(Modification records)
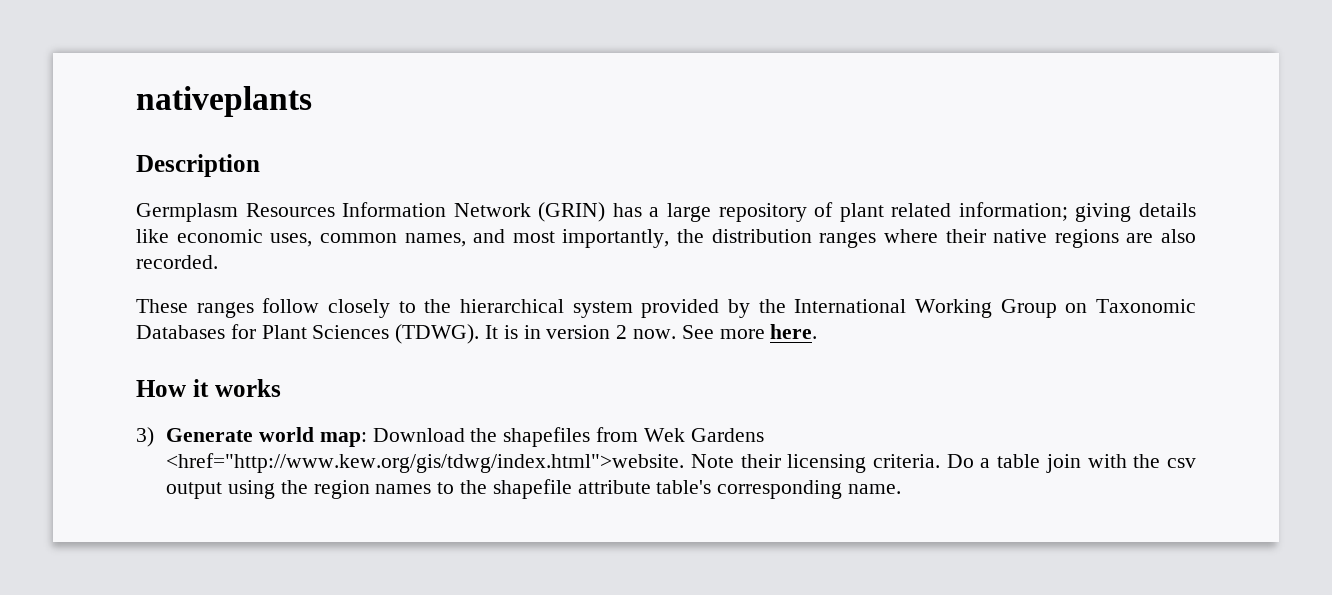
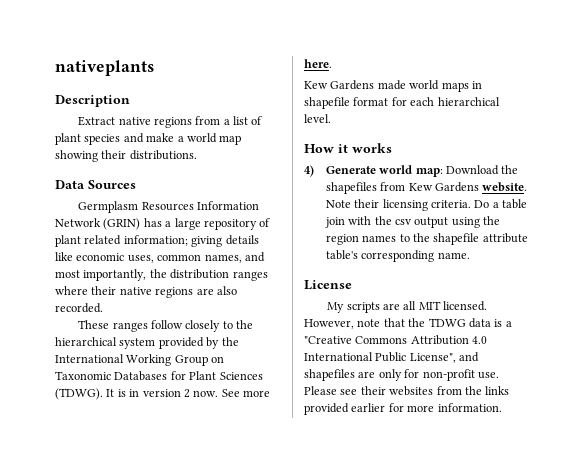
(260, 165) none -> [78,116,263,128] [55,133,242,145] [55,150,197,162] [55,180,136,189] // Extract native regions from a list of plant species and make a world map showing their distributions. // Data Sources
(818, 331) none -> [304,80,482,92] [304,97,500,109] [304,114,331,123] // Kew Gardens made world maps in shapefile format for each hierarchical level.
[136,427,154,447] 3) -> [304,165,314,177] 4)
[643,428,764,442] [166,453,685,473] Wek Gardens <href="http://www.kew.org/gis/tdwg/index.html">website. -> [408,182,528,192] Kew Gardens website.
(901, 489) none -> [304,280,352,290] [327,301,488,313] [304,318,512,329] [304,335,488,345] [304,352,480,363] [304,369,499,381] [304,386,510,396] [304,403,502,415] // License // My scripts are all MIT licensed. However, note that the TDWG data is a "Creative Commons Attribution 4.0 International Public License", and shapefiles are only for non-profit use. Please see their websites from the links provided earlier for more information.

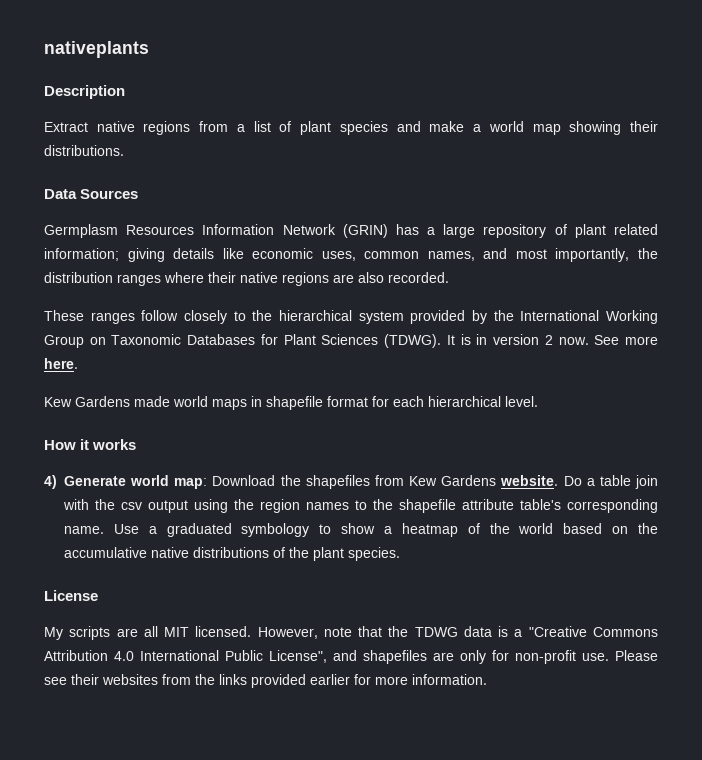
[325,199,471,211] Note their licensing criteria. -> (559, 480) none
(470, 255) none -> [113,523,658,537] [64,547,400,561] Use a graduated symbology to show a heatmap of the world based on the accumulative native distributions of the plant species.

--- Task requirements ---
Your answer must be exactly the lines from the one with "(901, 489) none" through the final line of the data, with no pictures in it.

--- Written answer ---
(901, 489) none -> [304,280,352,290] [327,301,488,313] [304,318,512,329] [304,335,488,345] [304,352,480,363] [304,369,499,381] [304,386,510,396] [304,403,502,415] // License // My scripts are all MIT licensed. However, note that the TDWG data is a "Creative Commons Attribution 4.0 International Public License", and shapefiles are only for non-profit use. Please see their websites from the links provided earlier for more information.

[325,199,471,211] Note their licensing criteria. -> (559, 480) none
(470, 255) none -> [113,523,658,537] [64,547,400,561] Use a graduated symbology to show a heatmap of the world based on the accumulative native distributions of the plant species.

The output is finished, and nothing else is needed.